**Records supplied**
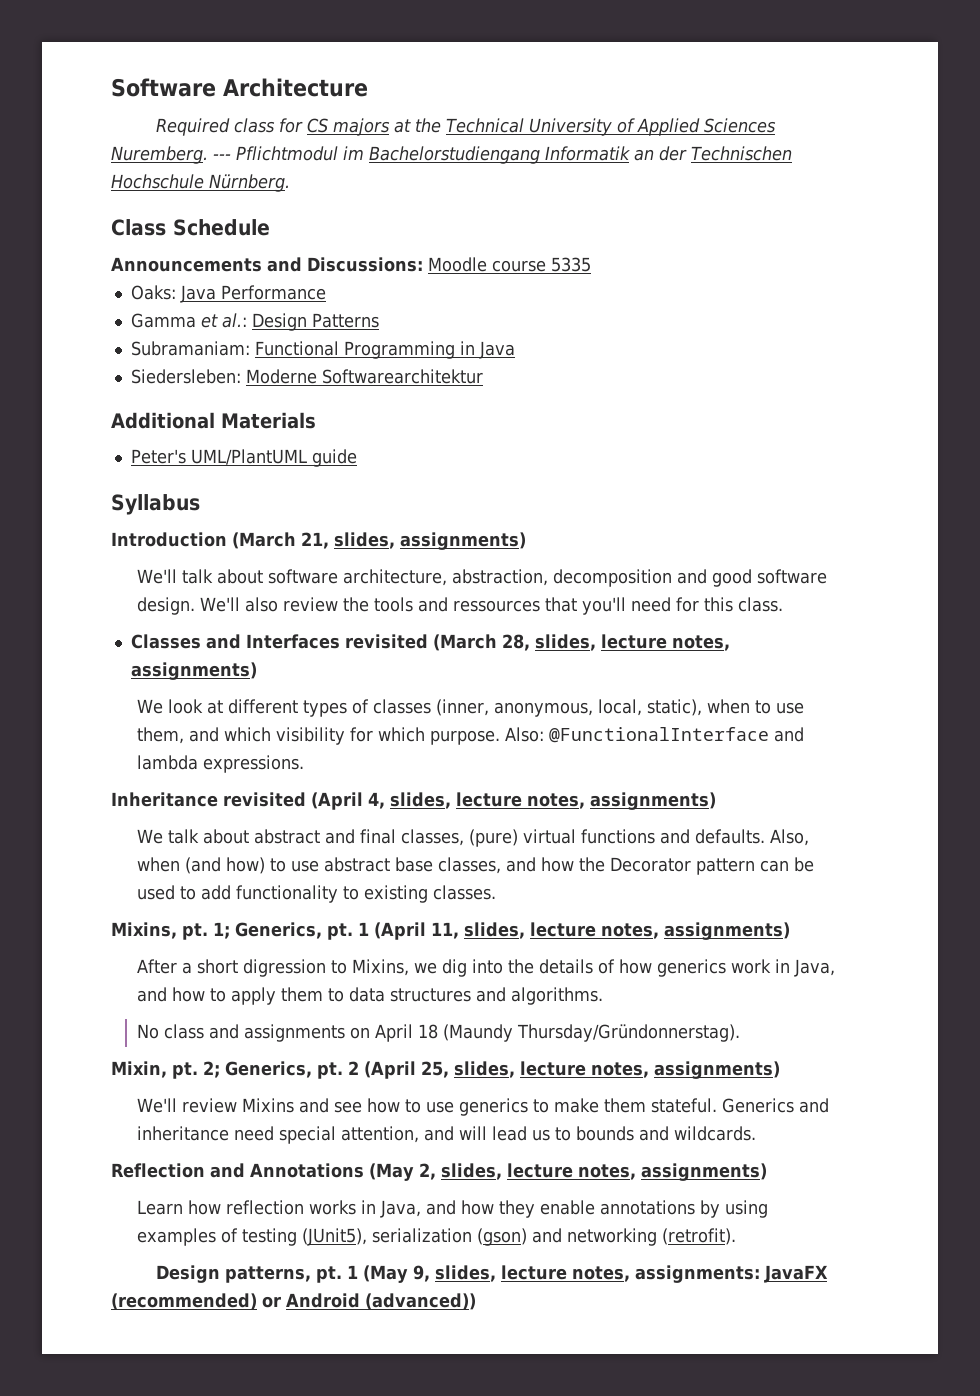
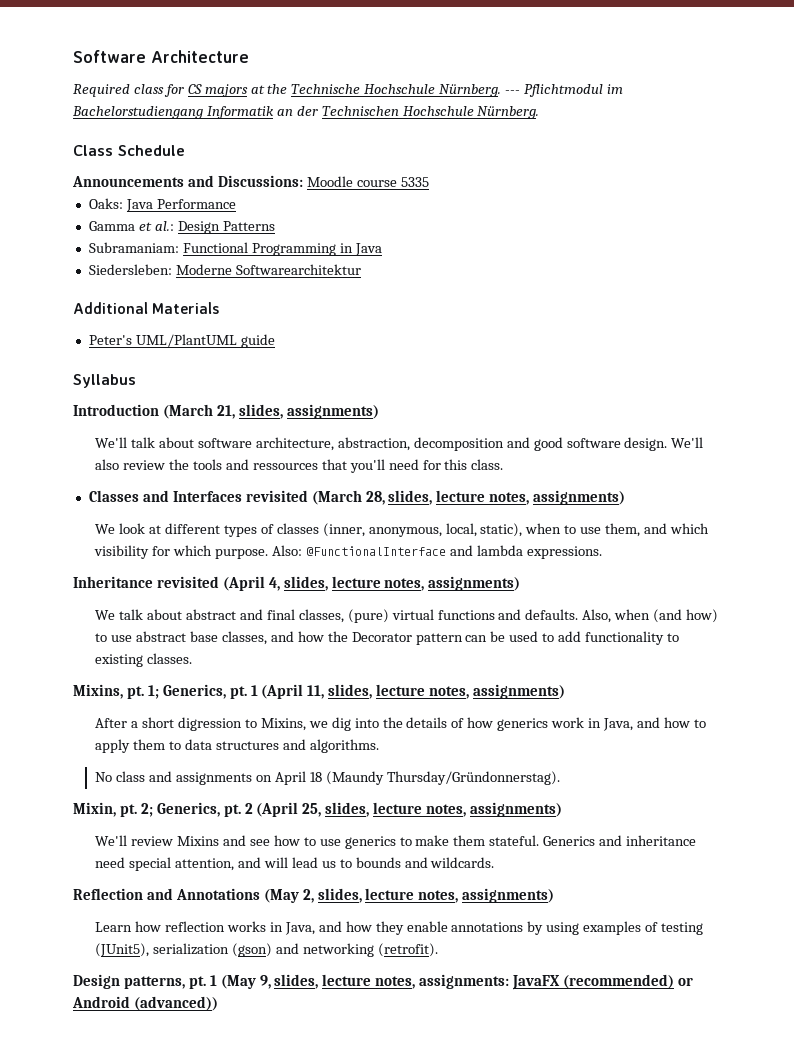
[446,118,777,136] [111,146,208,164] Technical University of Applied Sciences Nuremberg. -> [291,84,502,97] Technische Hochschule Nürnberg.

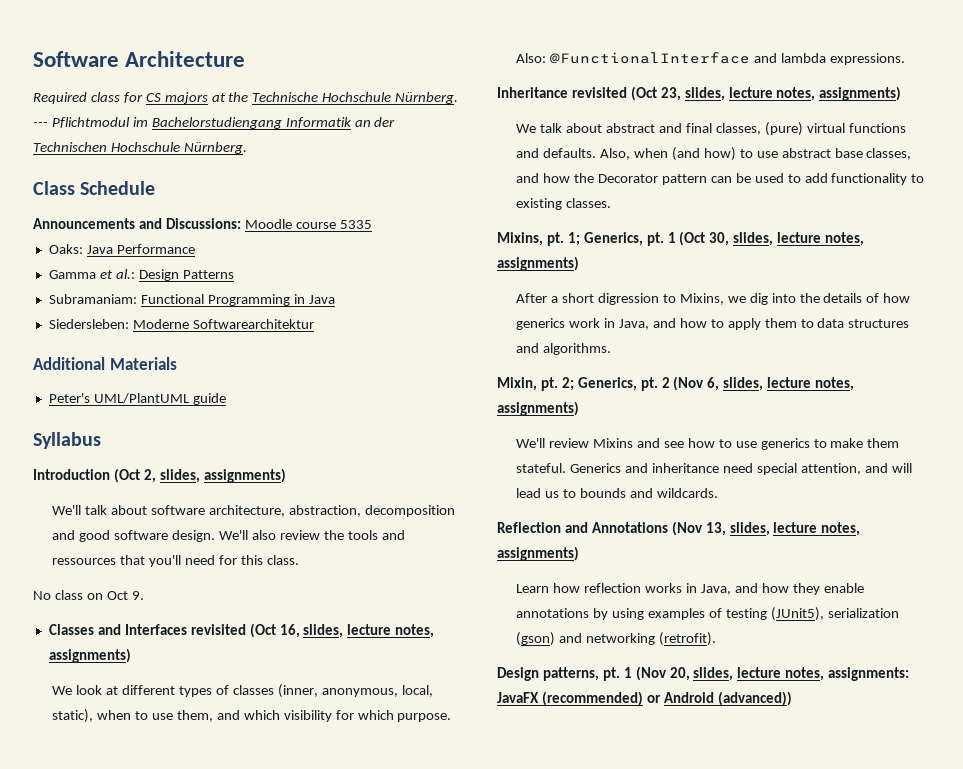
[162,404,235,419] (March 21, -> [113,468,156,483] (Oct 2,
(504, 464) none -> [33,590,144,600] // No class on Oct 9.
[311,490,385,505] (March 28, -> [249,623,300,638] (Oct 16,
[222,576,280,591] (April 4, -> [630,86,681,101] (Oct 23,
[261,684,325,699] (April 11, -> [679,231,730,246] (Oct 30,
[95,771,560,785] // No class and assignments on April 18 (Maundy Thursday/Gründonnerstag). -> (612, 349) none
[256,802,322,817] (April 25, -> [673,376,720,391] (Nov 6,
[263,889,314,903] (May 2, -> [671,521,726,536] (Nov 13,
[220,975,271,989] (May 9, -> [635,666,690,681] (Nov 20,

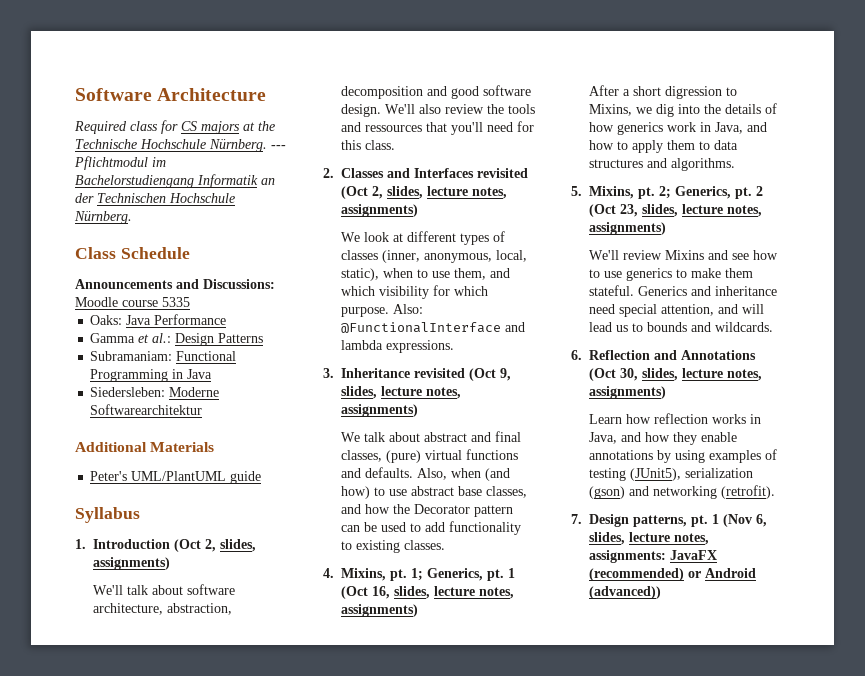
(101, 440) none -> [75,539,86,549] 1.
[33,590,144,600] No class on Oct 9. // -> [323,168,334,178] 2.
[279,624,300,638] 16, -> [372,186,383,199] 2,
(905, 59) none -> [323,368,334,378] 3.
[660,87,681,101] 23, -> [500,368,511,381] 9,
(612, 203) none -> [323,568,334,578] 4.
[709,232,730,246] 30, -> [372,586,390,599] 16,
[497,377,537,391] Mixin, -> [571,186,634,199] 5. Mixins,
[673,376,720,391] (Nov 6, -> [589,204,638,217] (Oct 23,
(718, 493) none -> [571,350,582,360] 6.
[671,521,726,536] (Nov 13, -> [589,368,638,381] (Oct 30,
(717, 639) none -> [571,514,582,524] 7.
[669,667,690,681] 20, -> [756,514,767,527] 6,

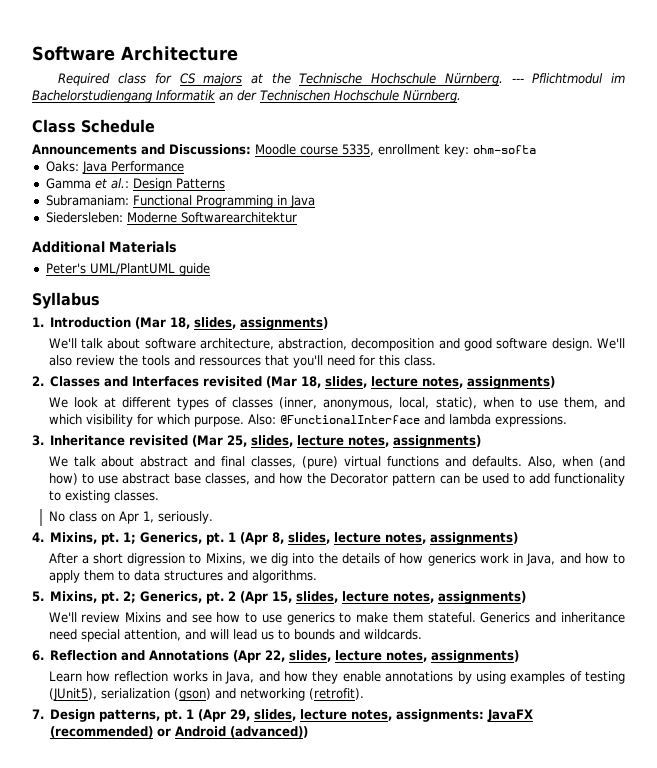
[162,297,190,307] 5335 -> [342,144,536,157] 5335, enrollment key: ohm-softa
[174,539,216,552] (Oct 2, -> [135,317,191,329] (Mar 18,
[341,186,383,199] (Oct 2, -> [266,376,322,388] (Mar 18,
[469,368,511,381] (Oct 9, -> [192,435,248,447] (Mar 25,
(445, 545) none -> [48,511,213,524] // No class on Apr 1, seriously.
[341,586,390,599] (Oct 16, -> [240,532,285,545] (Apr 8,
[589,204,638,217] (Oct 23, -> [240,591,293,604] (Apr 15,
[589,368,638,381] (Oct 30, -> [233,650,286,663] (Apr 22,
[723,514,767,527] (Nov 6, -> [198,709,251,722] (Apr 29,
---
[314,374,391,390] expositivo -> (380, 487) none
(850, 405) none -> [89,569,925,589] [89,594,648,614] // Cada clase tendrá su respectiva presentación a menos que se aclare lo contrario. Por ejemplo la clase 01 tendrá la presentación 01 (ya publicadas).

**Directions**
Go to the line above that contains "[446,118,777,136] [111,146,208,164] Technical" and reproduce everything exactly from there through the line that contains "(504, 464) none", leaving out the pictures.

**Finished exercise**
[446,118,777,136] [111,146,208,164] Technical University of Applied Sciences Nuremberg. -> [291,84,502,97] Technische Hochschule Nürnberg.

[162,404,235,419] (March 21, -> [113,468,156,483] (Oct 2,
(504, 464) none -> [33,590,144,600] // No class on Oct 9.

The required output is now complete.